What needs to be done:
Please copy the lines below, exactly as they are, from the one with "- 5. The parrot is bigger than the eagle." through the one with "to maximize space", and leave out the pictures.

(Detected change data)
>>>

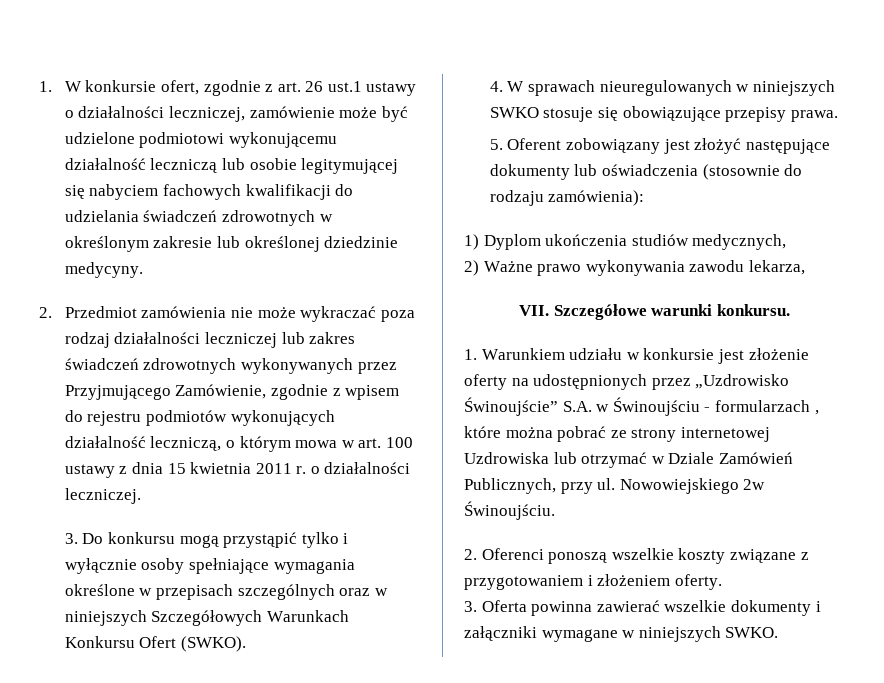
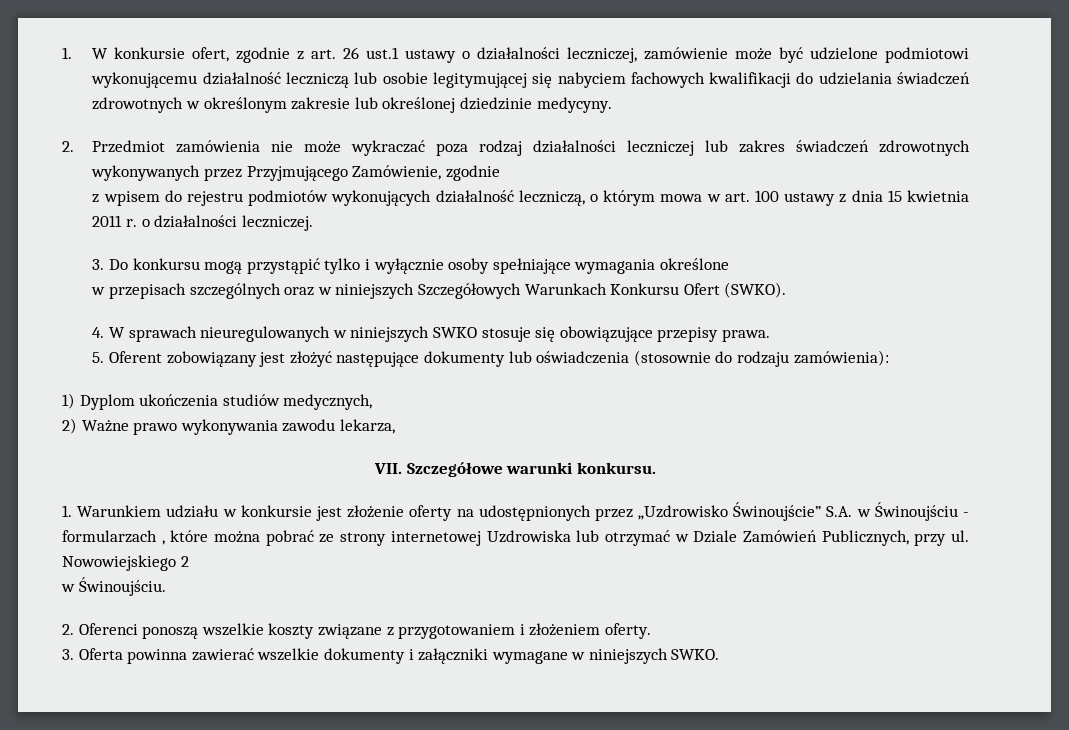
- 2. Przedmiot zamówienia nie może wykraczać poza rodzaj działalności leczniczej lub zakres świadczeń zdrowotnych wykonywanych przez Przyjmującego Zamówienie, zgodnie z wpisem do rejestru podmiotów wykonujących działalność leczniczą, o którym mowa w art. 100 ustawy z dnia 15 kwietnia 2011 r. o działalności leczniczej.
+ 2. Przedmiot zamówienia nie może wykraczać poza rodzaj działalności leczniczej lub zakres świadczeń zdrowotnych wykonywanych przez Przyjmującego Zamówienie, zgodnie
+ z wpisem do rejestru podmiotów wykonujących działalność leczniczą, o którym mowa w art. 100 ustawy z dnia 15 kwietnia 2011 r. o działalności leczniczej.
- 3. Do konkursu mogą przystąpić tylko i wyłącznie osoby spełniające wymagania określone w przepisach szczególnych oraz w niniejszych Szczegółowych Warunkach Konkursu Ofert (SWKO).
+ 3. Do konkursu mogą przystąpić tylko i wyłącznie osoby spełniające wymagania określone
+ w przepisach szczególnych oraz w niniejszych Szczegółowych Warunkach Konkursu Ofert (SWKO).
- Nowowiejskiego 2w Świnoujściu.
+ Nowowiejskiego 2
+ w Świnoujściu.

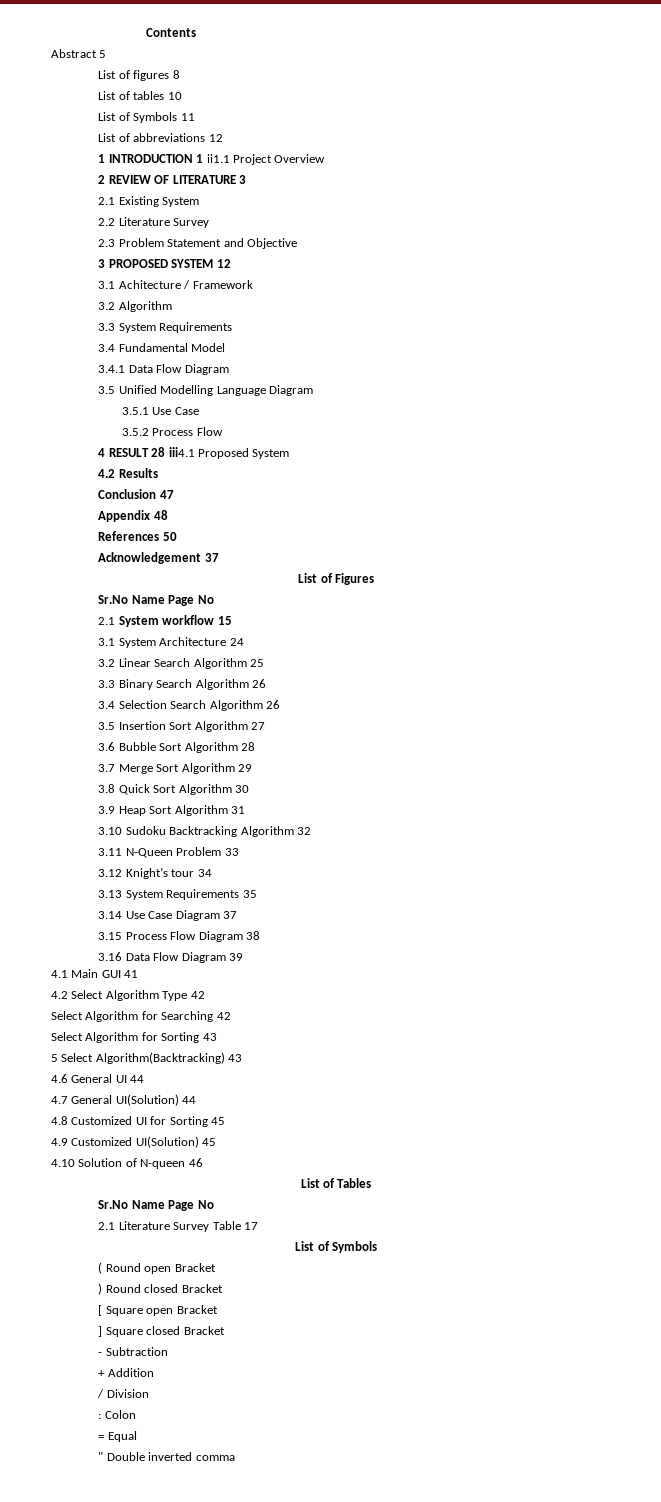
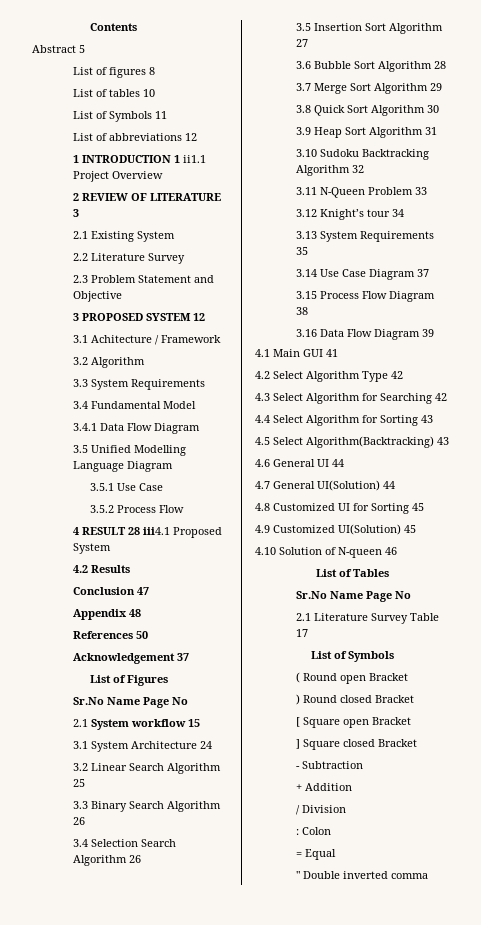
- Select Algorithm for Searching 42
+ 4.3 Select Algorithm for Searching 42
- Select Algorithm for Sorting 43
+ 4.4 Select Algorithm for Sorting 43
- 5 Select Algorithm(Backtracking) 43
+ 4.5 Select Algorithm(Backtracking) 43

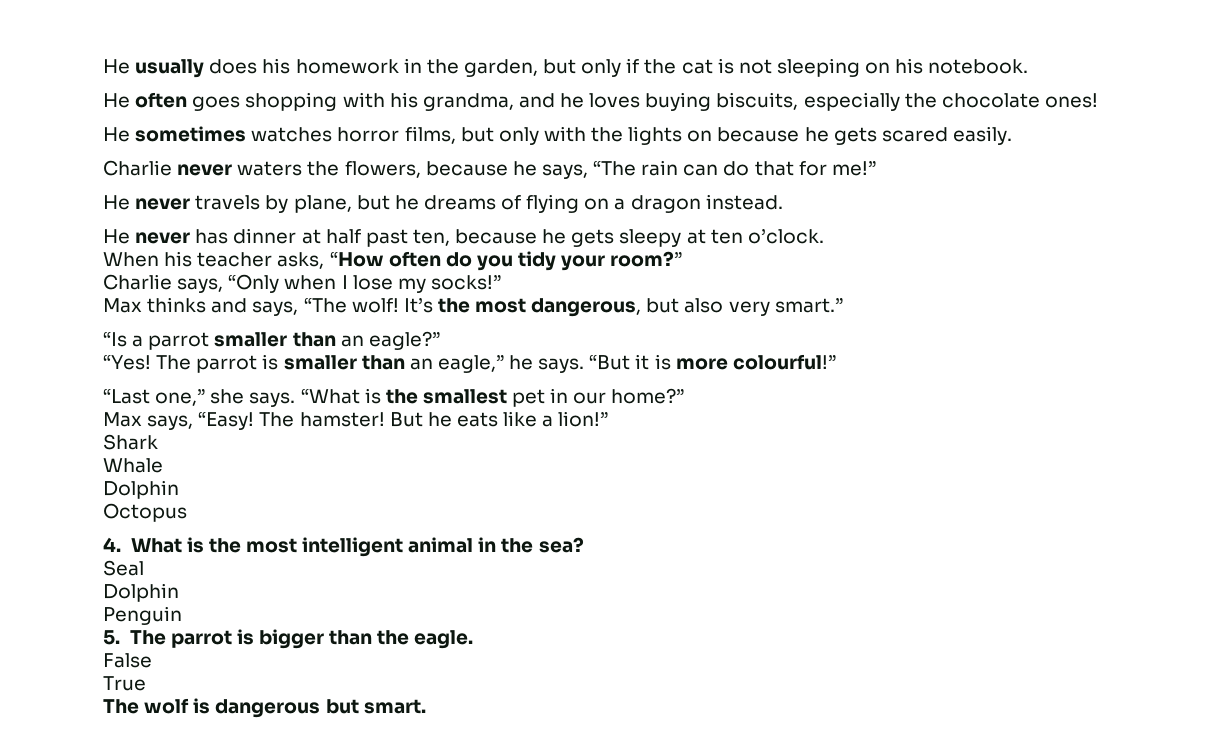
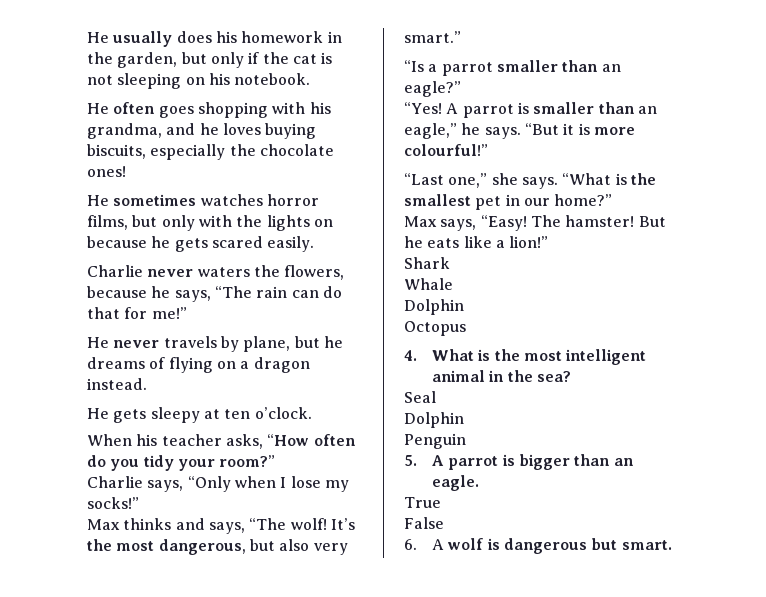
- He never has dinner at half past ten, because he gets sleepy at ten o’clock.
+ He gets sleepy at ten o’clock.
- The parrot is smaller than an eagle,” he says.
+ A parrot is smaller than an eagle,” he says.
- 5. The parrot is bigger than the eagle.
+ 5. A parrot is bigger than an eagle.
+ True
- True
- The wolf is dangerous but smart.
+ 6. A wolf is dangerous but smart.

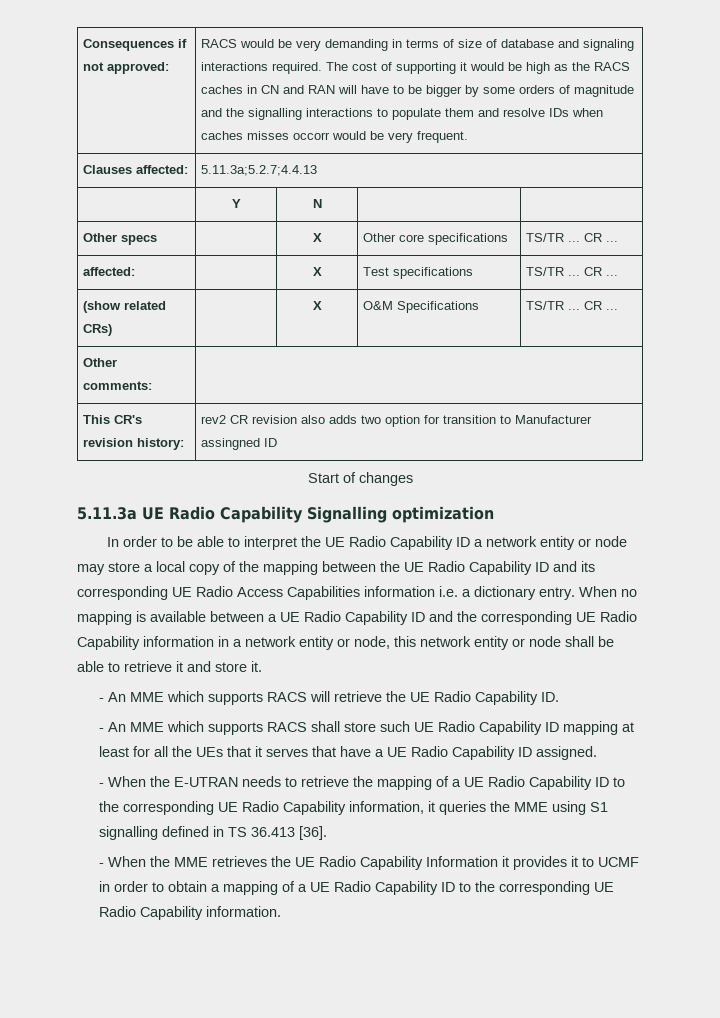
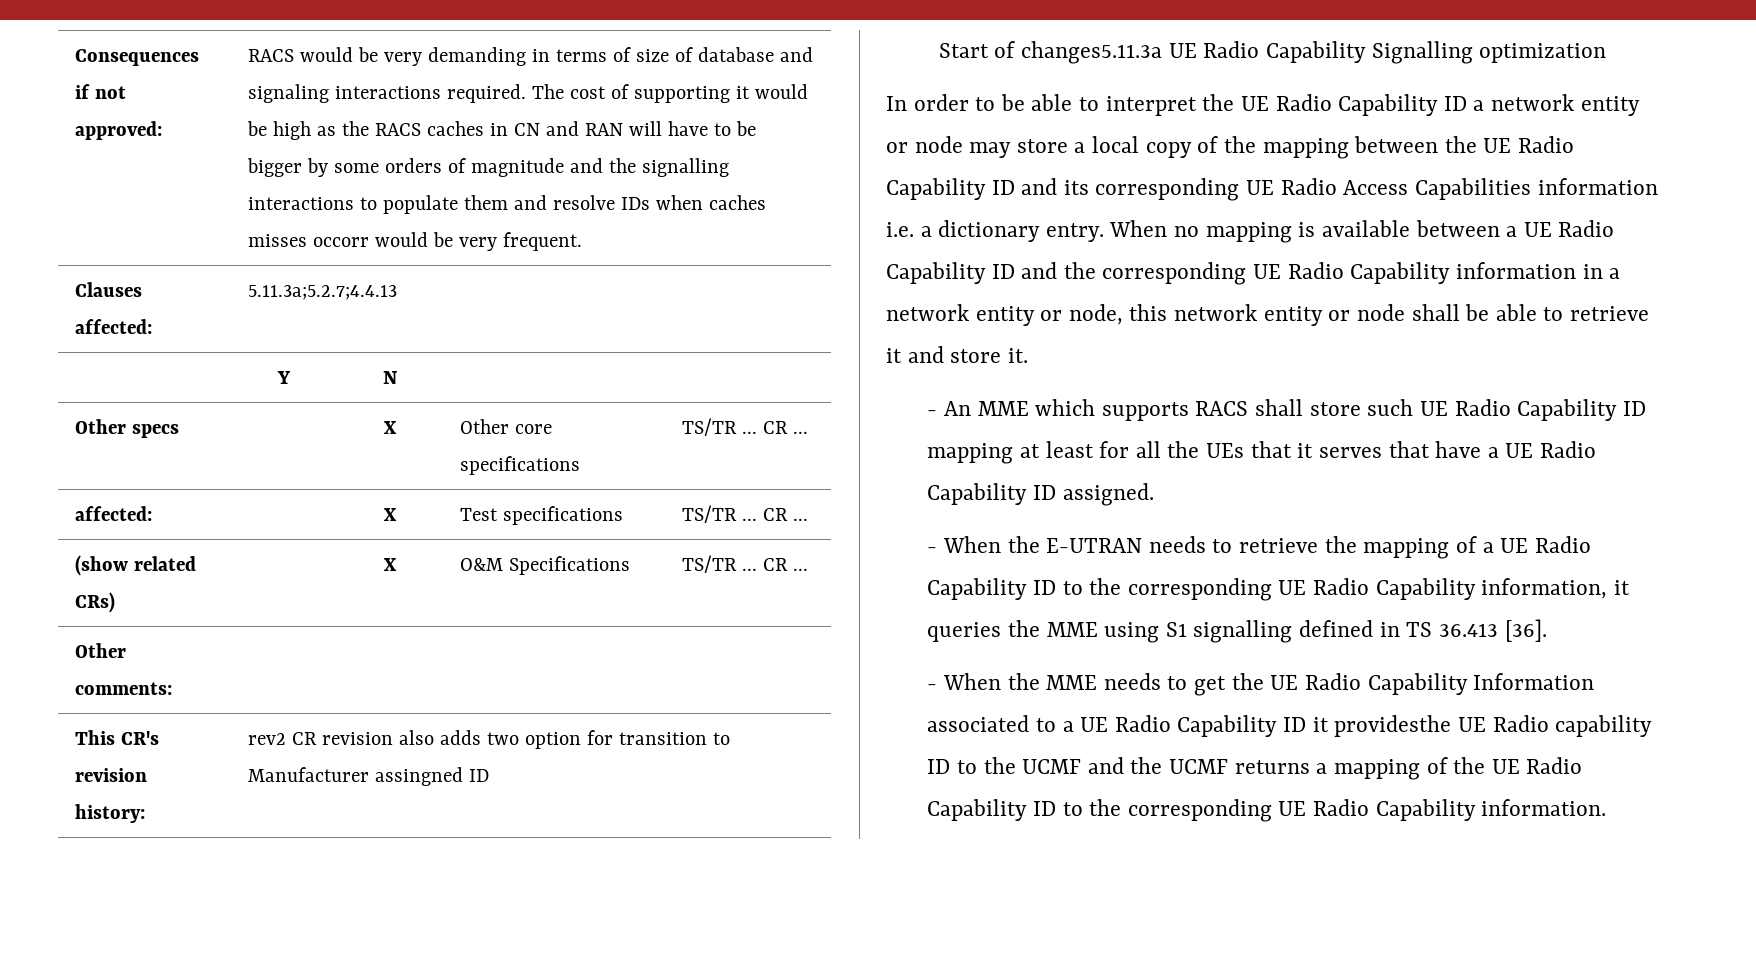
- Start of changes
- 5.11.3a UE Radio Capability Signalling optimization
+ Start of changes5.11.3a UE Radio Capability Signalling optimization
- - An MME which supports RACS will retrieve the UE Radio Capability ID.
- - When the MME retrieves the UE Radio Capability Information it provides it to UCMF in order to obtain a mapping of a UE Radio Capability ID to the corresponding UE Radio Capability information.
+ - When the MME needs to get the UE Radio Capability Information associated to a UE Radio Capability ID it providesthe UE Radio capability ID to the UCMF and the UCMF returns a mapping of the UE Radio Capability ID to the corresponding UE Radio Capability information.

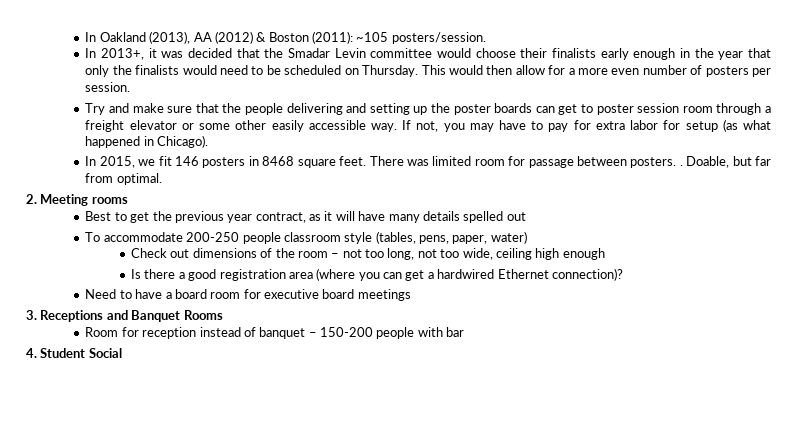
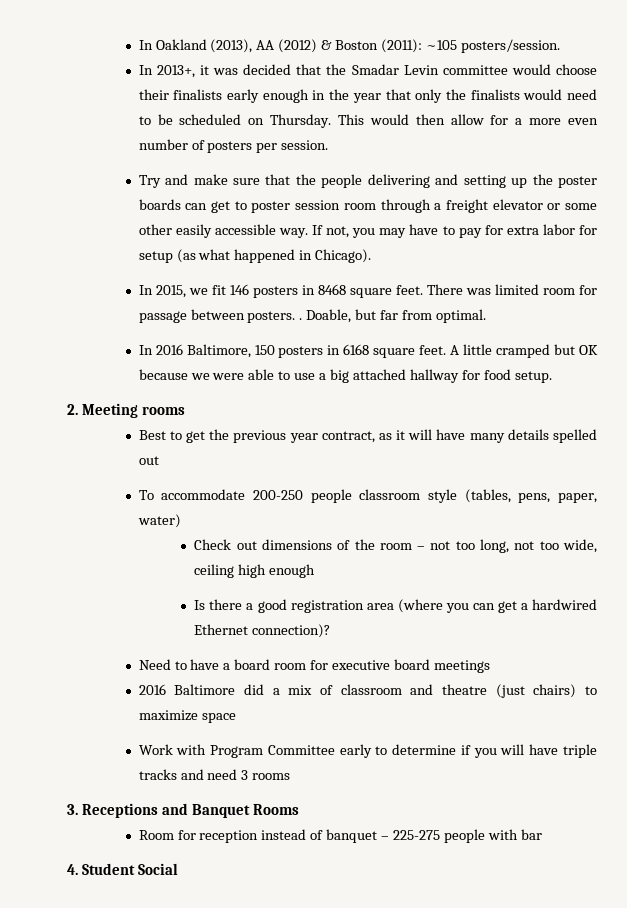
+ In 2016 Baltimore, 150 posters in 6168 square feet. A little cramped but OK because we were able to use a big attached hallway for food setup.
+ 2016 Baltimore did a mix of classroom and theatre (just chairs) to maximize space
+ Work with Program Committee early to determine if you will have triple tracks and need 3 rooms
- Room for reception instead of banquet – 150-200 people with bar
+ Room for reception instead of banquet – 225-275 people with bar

<<<

Exercise solution:
- 5. The parrot is bigger than the eagle.
+ 5. A parrot is bigger than an eagle.
+ True
- True
- The wolf is dangerous but smart.
+ 6. A wolf is dangerous but smart.

- Start of changes
- 5.11.3a UE Radio Capability Signalling optimization
+ Start of changes5.11.3a UE Radio Capability Signalling optimization
- - An MME which supports RACS will retrieve the UE Radio Capability ID.
- - When the MME retrieves the UE Radio Capability Information it provides it to UCMF in order to obtain a mapping of a UE Radio Capability ID to the corresponding UE Radio Capability information.
+ - When the MME needs to get the UE Radio Capability Information associated to a UE Radio Capability ID it providesthe UE Radio capability ID to the UCMF and the UCMF returns a mapping of the UE Radio Capability ID to the corresponding UE Radio Capability information.

+ In 2016 Baltimore, 150 posters in 6168 square feet. A little cramped but OK because we were able to use a big attached hallway for food setup.
+ 2016 Baltimore did a mix of classroom and theatre (just chairs) to maximize space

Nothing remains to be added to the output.